BTW, have you tried a simple model with modulated deform conv before?

No, never tried.

Currently I have three engines because of some strange behavior of TensorRT for CenterNet to speed up inference and got 30fps. But I want to have one engine.

Hi,
When I use a small model to debug my modulated deform conv plugin, it works fine. But when I apply the layer to centernet it shows the same error message as stated above. How can I give you my code and centernet onnx model to you to reproduce the error?
Thanks.
P.S. @cheivan I would like to share it with you as well for discussion.

Can you post it on github and share link here?

Here it is:


@SunilJB @cheivan

@1051323399 Could you please provide your updates in CMakeList.txt files as references for us so that we can compile and run your plugin with pytorch dependencies?

Sure, the repo has been updated. Thanks. @ersheng

@xmpeng A macro named CHECK_PLUGIN_STATUS is referred multiple times but its definition is missing in the plugin source code.
Please provide us its definition so that we can continue.
Thank you.

@ersheng I renamed the CHECK macro defined in plugin.h (TensorRT/plugin/common) due to its conflict with the one defined in libtorch.

#define CHECK_PLUGIN_STATUS(status)                                                                                                  \
    do                                                                                                                 \
    {                                                                                                                  \
        if (status != 0)                                                                                               \
            abort();                                                                                                   \
    } while (0)

Thanks for your attention.

Hello, @xmpeng

Sorry for late response. We have verified both TensorRT6.0 and TensorRT7.0 with your plugin, and there are some conclusions from us:

  1. This problem does not seem to be related to your plugin (ModulatedDeformConv).
  2. This is a graph building error. There are structures such as parallel conv layers followed by split operations that TensorRT6.0 cannot handle properly.
  3. TensorRT7.0 can handle this kind of structures without errors.

So, we recommend you to upgrade to TensorRT7.0 if possible.
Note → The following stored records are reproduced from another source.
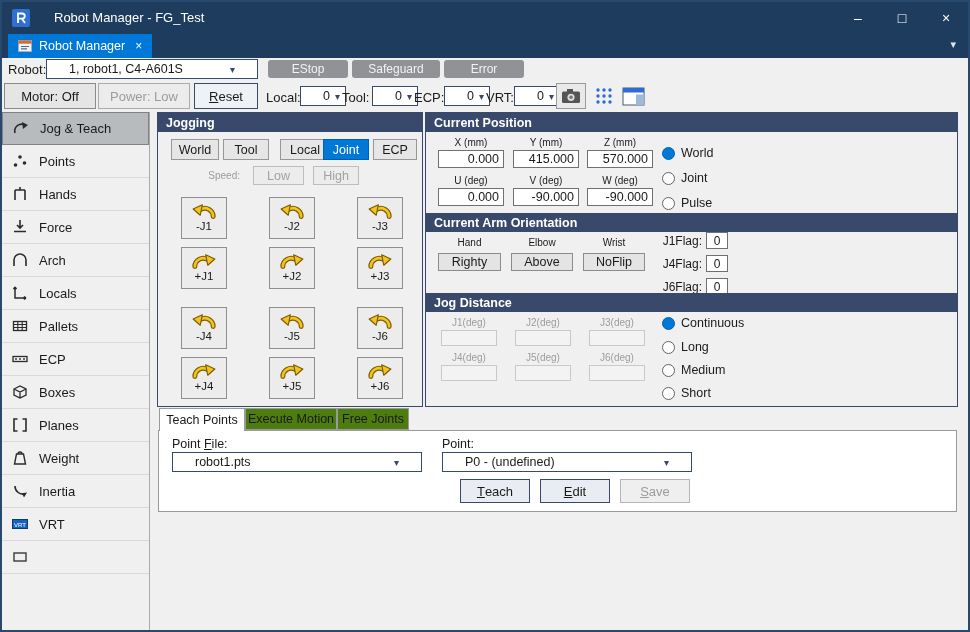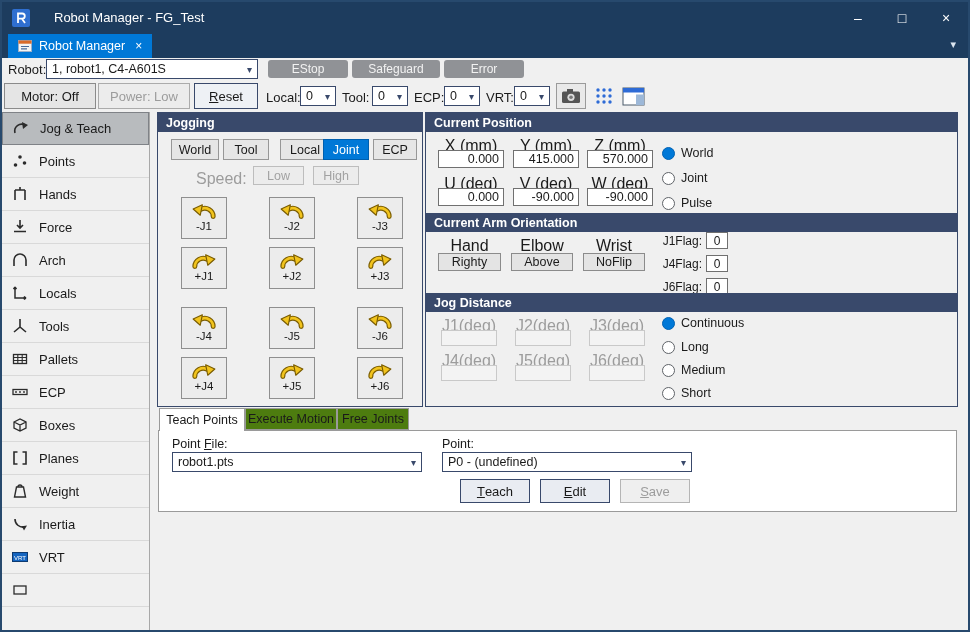--- a/index.html
+++ b/index.html
@@ -12,21 +12,21 @@
 .title-text{margin-left:24px;font-size:13px}
 .win-controls{margin-left:auto;display:flex;height:100%}
 .wbtn{width:44px;height:100%;display:flex;align-items:center;justify-content:center;font-size:14px;color:#fff}
 
 .tabbar{position:absolute;left:0;top:31px;width:100%;height:25px;background:#1d3c5e}
 .doc-tab{position:absolute;left:6px;top:1px;height:24px;background:#0078d7;color:#fff;display:flex;align-items:center;gap:7px;padding:0 10px;font-size:12.5px}
 .tab-close{font-size:12px;margin-left:3px}
 .tab-chev{position:absolute;right:12px;top:5px;color:#dde6f0;font-size:11px}
 
 .lbl{position:absolute;font-size:13px;color:#1a1a1a;white-space:nowrap}
-.dd{position:absolute;background:#fff;border:1px solid #39496b;display:flex;align-items:center;padding:0 5px;font-size:12.5px;height:20px;white-space:nowrap}
+.dd{position:absolute;background:#fff;border:1px solid #39496b;display:flex;align-items:center;padding:0 22px;font-size:12.5px;height:20px;white-space:nowrap}
 .dd .chev{margin-left:auto;color:#39496b;font-size:10px;padding-left:5px}
 .lamp{position:absolute;height:18px;border-radius:3px;background:#909296;color:#f2f2f2;font-size:12px;display:flex;align-items:center;justify-content:center}
 .tbtn{position:absolute;height:26px;background:#e5e5e5;border:1px solid #8b8b8b;display:flex;align-items:center;justify-content:center;font-size:13px}
 .tbtn.disabled{color:#9c9c9c;border-color:#ababab;background:#ececec}
 .tbtn.default{border-color:#39496b;background:#eef1f5}
 .icon-btn{position:absolute;border:1px solid #9a9a9a;background:#e9e9e9;display:flex;align-items:center;justify-content:center}
 .flat-icon{position:absolute;display:flex;align-items:center;justify-content:center}
 
 .sidebar{position:absolute;left:0;top:110px;width:148px;bottom:0;border-right:1px solid #a8a8a8;background:#f0f0f0;overflow:hidden}
 .side-item{height:33px;display:flex;align-items:center;gap:9px;padding-left:8px;border-bottom:1px solid #d9d9d9;font-size:13px;background:#f0f0f0}
@@ -37,21 +37,21 @@
 .main{position:absolute;left:155px;top:110px;right:0;bottom:0}
 .panel{position:absolute;border:1px solid #39496b;background:#f0f0f0}
 .sechdr{position:absolute;left:0;width:100%;height:19px;background:#39496b;color:#fff;font-weight:bold;font-size:12.5px;display:flex;align-items:center;padding-left:8px}
 .mode{position:absolute;top:26px;height:21px;background:#e6e6e6;border:1px solid #979797;display:flex;align-items:center;justify-content:center;font-size:12.5px}
 .mode.active{background:#0078d7;border-color:#005fae;color:#fff}
 .spd{position:absolute;height:19px;background:#ececec;border:1px solid #bdbdbd;color:#a2a2a2;display:flex;align-items:center;justify-content:center;font-size:12.5px}
 .jogbtn{position:absolute;width:46px;height:42px;background:#ececec;border:1px solid #8f8f8f;display:flex;flex-direction:column;align-items:center;justify-content:center;gap:1px}
 .jarrow{width:26px;height:15px}
 .jarrow.flip{transform:scaleX(-1)}
 .jlbl{font-size:11.5px}
-.flabel{position:absolute;font-size:16px;text-align:center;color:#1a1a1a}
+.flabel{position:absolute;font-size:10px;text-align:center;color:#1a1a1a}
 .flabel.dis{color:#9c9c9c}
 .nfield{position:absolute;background:#fff;border:1px solid #707070;font-size:12.5px;padding:0 4px;display:flex;align-items:center;justify-content:flex-end}
 .nfield.dis{background:#f3f3f3;border-color:#c9c9c9}
 .obox{position:absolute;background:#e4e4e4;border:1px solid #8b8b8b;font-size:12.5px;display:flex;align-items:center;justify-content:center}
 .radio{position:absolute;display:flex;align-items:center;gap:6px;font-size:12.5px;white-space:nowrap}
 .rdot{width:13px;height:13px;border-radius:50%;border:1px solid #5f6368;background:#fff;flex:0 0 13px}
 .radio.sel .rdot{background:#0078d7;border-color:#0062b4}
 .flaglbl{position:absolute;font-size:12px;text-align:right;white-space:nowrap}
 .flagbox{position:absolute;width:22px;height:17px;background:#fff;border:1px solid #707070;font-size:12px;display:flex;align-items:center;justify-content:center}
 .btab{position:absolute;height:22px;background:#4d7c0f;border:1px solid #9a9a9a;display:flex;align-items:center;justify-content:center;font-size:12.5px}
@@ -218,28 +218,20 @@
       <span class="sicon">
           <svg viewBox="0 0 18 18">
             <path d="M4 3 V14 H15 M4 3 L2.5 5.2 M4 3 L5.5 5.2 M15 14 L12.8 12.6 M15 14 L12.8 15.4" fill="none" stroke="#2b2b2b" stroke-width="1.5"></path>
           </svg>
         </span>
       <span>Locals</span>
     </div>
     <div class="side-item">
       <span class="sicon">
           <svg viewBox="0 0 18 18">
-            <path d="M9 10 V2 M9 10 L3 15 M9 10 L15 15" fill="none" stroke="#2b2b2b" stroke-width="1.6"></path>
-          </svg>
-        </span>
-      <span>Tools</span>
-    </div>
-    <div class="side-item">
-      <span class="sicon">
-          <svg viewBox="0 0 18 18">
             <rect x="2.5" y="4.5" width="13" height="9" fill="none" stroke="#2b2b2b" stroke-width="1.3"></rect>
             <path d="M2.5 7.5 H15.5 M2.5 10.5 H15.5 M6.8 4.5 V13.5 M11.2 4.5 V13.5" stroke="#2b2b2b" stroke-width="1.1"></path>
           </svg>
         </span>
       <span>Pallets</span>
     </div>
     <div class="side-item">
       <span class="sicon">
           <svg viewBox="0 0 18 18">
             <rect x="2" y="6.5" width="14" height="5" fill="none" stroke="#2b2b2b" stroke-width="1.3"></rect>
Thanks a lot for your clear explanations.
Hopefully TensorRT7 will support CUDA10.1 soon.
Regards.

In June, TensorRT 7.1 should be able to support CUDA 10.1

Hi @ersheng , I’m meeting the same problem and could you please elaborate on why the current plugin does not work with TRT6? Is it due to Split layer, or due to running parallel convolutions before it? Would there be any other work around (for example writing own Split custom layer)?

Due to our deployment environment, only trt <= 6 could be used. Your help is much appreciated.